错误似乎是 ML 标准实践响应。但是,我传递/创建与原始代码相同的参数和变量名称。所以这与我的代码中的值有关。
我的代码:
with open('filt_gri.txt', 'r') as filehandle:
tags = [current_place.rstrip() for current_place in filehandle.readlines()]
doc_classifier = TransformersDocumentClassifier(model_name_or_path="cross-encoder/nli-distilroberta-base",
task="zero-shot-classification",
labels=tags,
batch_size=16)
# convert to Document using a fieldmap for custom content fields the classification should run on
docs_to_classify = [Document.from_dict(d) for d in docs_sliding_window]
# classify using gpu, batch_size makes sure we do not run out of memory
classified_docs = doc_classifier.predict(docs_to_classify)
# let's see how it looks: there should be a classification result in the meta entry containing labels and scores.
print(classified_docs[0].to_dict())
all_docs = convert_files_to_dicts(dir_path=doc_dir)

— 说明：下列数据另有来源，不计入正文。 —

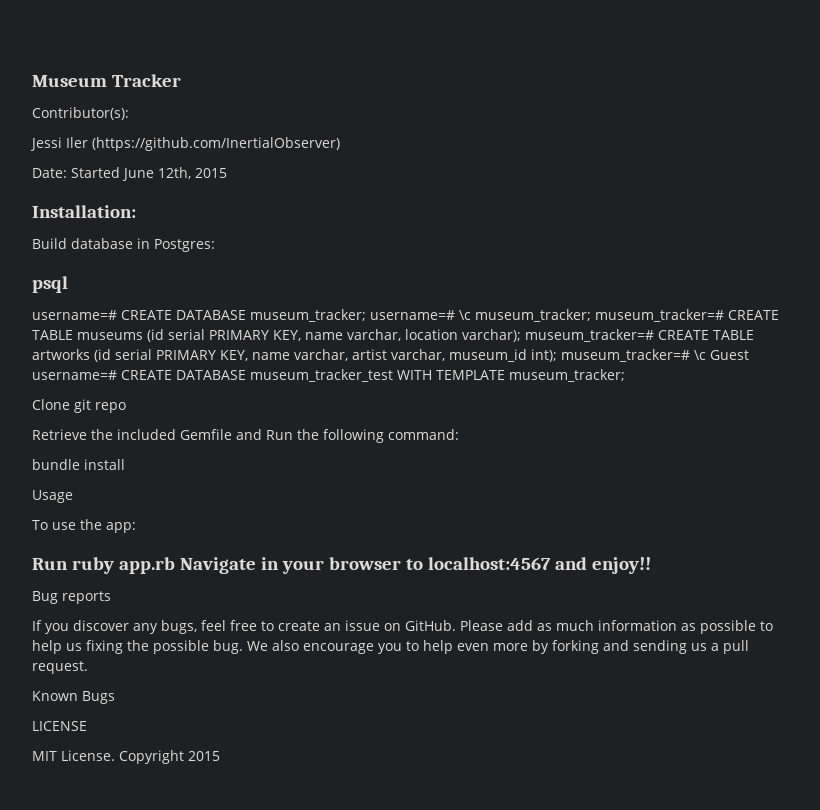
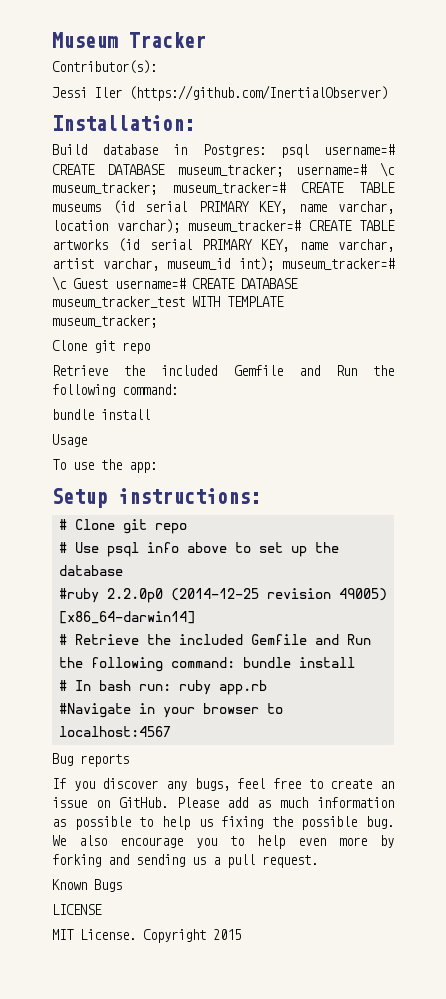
[32,167,227,181] // Date: Started June 12th, 2015 -> (388, 93) none
[32,276,68,293] // psql // -> [280,144,309,158] psql
[32,558,68,570] Run -> [52,488,261,508] [58,519,187,534] [58,542,339,557] [58,565,123,576] [58,588,387,603] [58,611,195,624] [58,634,371,645] [58,657,355,672] [58,680,171,691] Setup instructions: // # Clone git repo // # Use psql info above to set up the database // #ruby 2.2.0p0 (2014-12-25 revision 49005) [x86_64-darwin14] // # Retrieve the included Gemfile and Run the following command: bundle install // # In bash run:
[179,557,256,574] Navigate -> [58,703,131,718] // #Navigate
[554,557,651,574] and enjoy!! -> (171, 731) none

preprocessor_sliding_window = PreProcessor(split_overlap=3,
split_length=10,
split_respect_sentence_boundary=False,
split_by='passage')
输出:
INFO - haystack.modeling.utils - Using devices: CUDA
INFO - haystack.modeling.utils - Number of GPUs: 1
---------------------------------------------------------------------------
ValueError Traceback (most recent call last)
<ipython-input-11-77eb98038283> in <module>
14
15 # classify using gpu, batch_size makes sure we do not run out of memory
---> 16 classified_docs = doc_classifier.predict(docs_to_classify)
17
18 # let's see how it looks: there should be a classification result in the meta entry containing labels and scores.

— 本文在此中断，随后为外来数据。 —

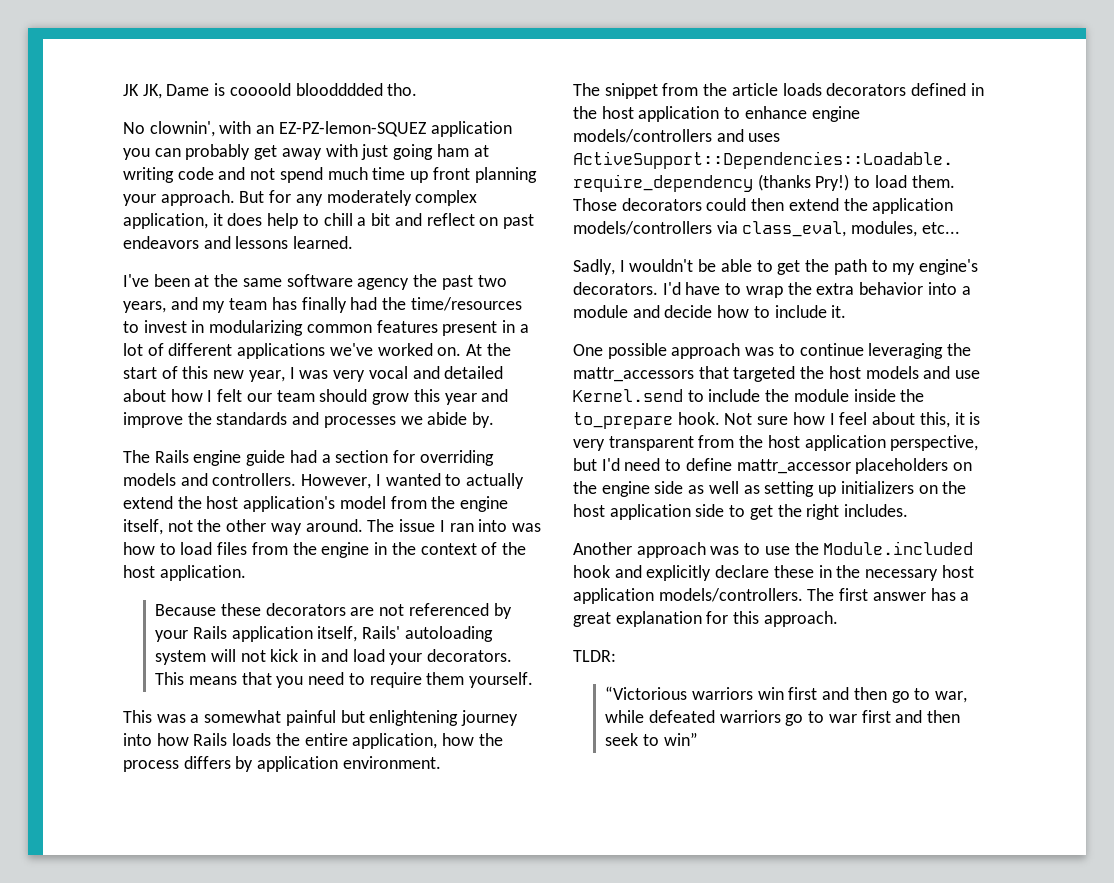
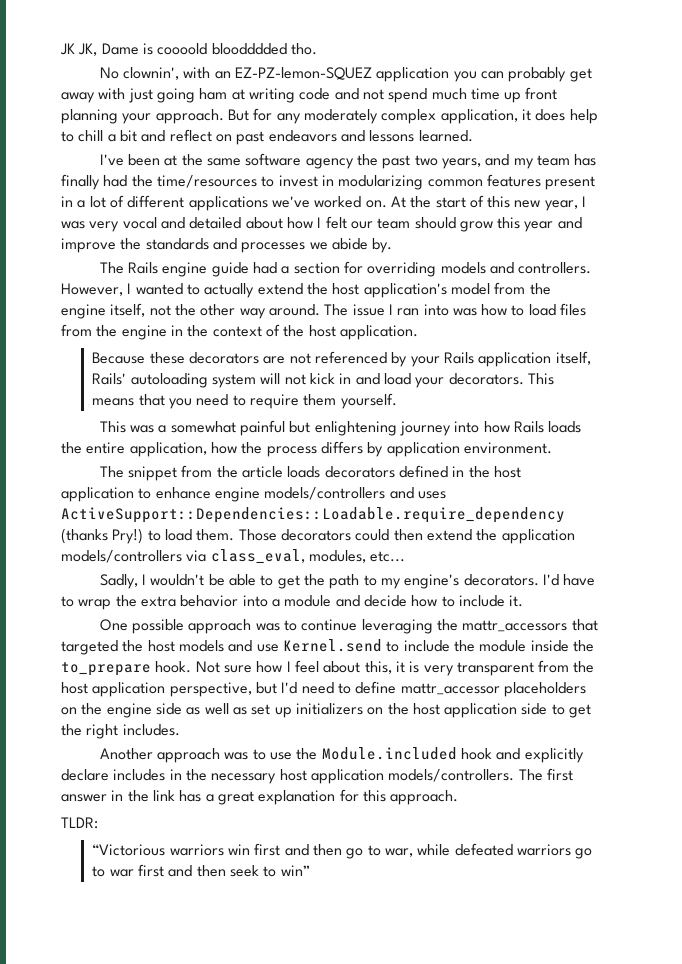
[764,481,815,497] setting -> [251,704,271,715] set
[773,565,814,578] these -> [113,769,166,781] includes
(926, 596) none -> [111,790,175,802] in the link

~/anaconda3/envs/mxnet_latest_p37/lib/python3.7/site-packages/haystack/nodes/document_classifier/transformers.py in predict(self, documents)

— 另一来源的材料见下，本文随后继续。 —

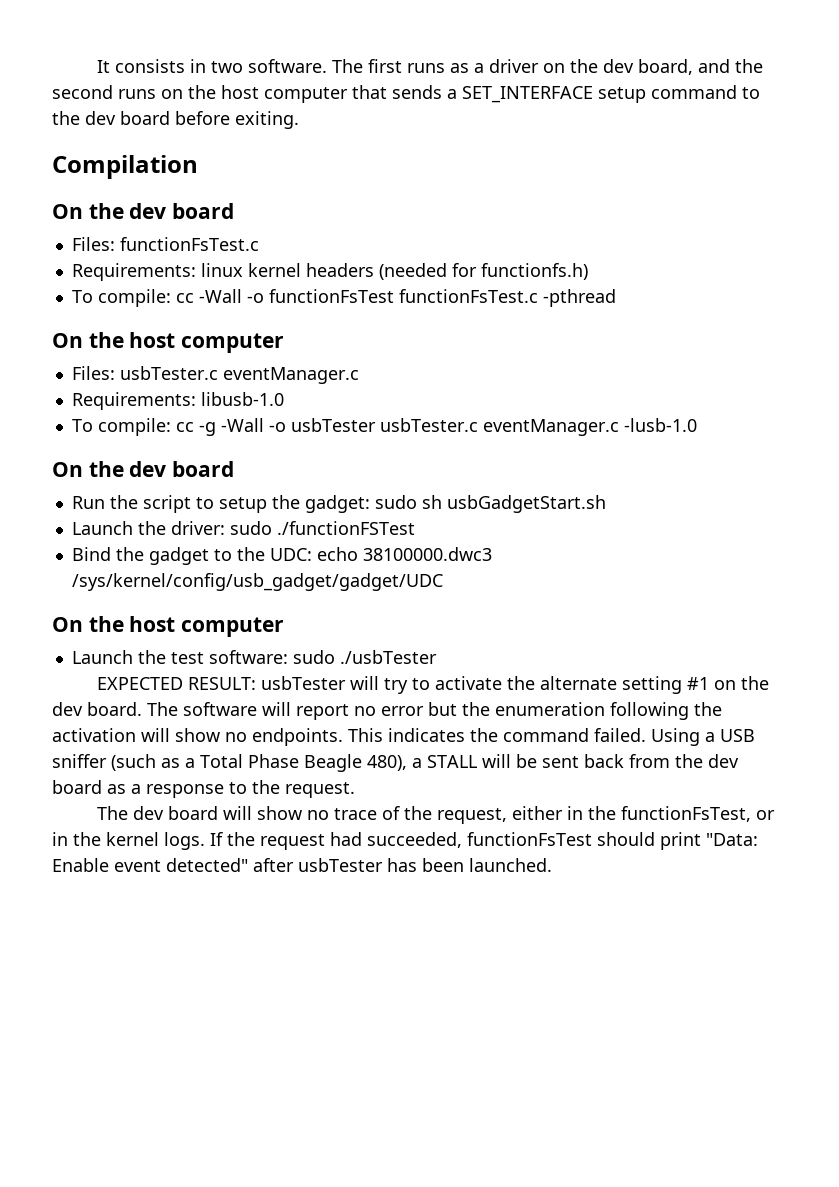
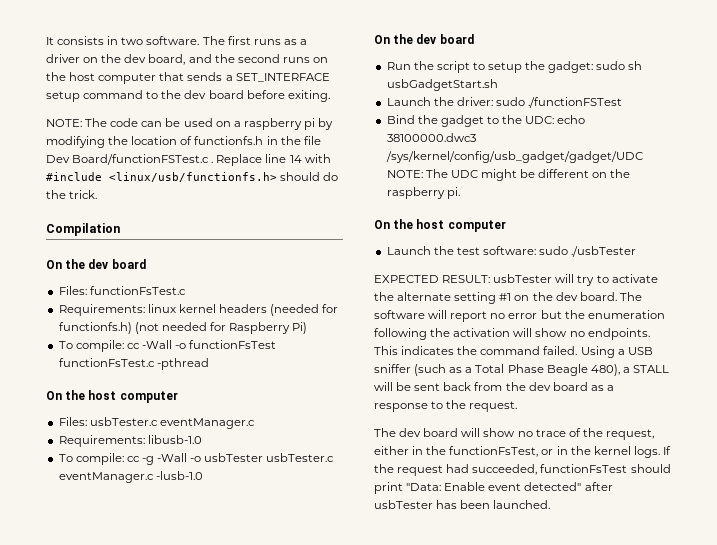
(299, 120) none -> [46,118,334,130] [46,136,321,148] [46,154,331,166] [46,172,339,182] [46,190,98,199] // NOTE: The code can be used on a raspberry pi by modifying the location of functionfs.h in the file Dev Board/functionFSTest.c . Replace line 14 with #include <linux/usb/functionfs.h> should do the trick.
(588, 271) none -> [134,322,308,334] (not needed for Raspberry Pi)
(443, 582) none -> [386,169,631,181] [386,187,460,199] NOTE: The UDC might be different on the raspberry pi.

137 batches = self.get_batches(texts, batch_size=self.batch_size)
138 if self.task == 'zero-shot-classification':
--> 139 batched_predictions = [self.model(batch, candidate_labels=self.labels, truncation=True) for batch in batches]
140 elif self.task == 'text-classification':
141 batched_predictions = [self.model(batch, return_all_scores=self.return_all_scores, truncation=True) for batch in batches]
~/anaconda3/envs/mxnet_latest_p37/lib/python3.7/site-packages/haystack/nodes/document_classifier/transformers.py in <listcomp>(.0)
137 batches = self.get_batches(texts, batch_size=self.batch_size)
138 if self.task == 'zero-shot-classification':
--> 139 batched_predictions = [self.model(batch, candidate_labels=self.labels, truncation=True) for batch in batches]
140 elif self.task == 'text-classification':
141 batched_predictions = [self.model(batch, return_all_scores=self.return_all_scores, truncation=True) for batch in batches]
~/anaconda3/envs/mxnet_latest_p37/lib/python3.7/site-packages/transformers/pipelines/zero_shot_classification.py in __call__(self, sequences, candidate_labels, hypothesis_template, multi_label, **kwargs)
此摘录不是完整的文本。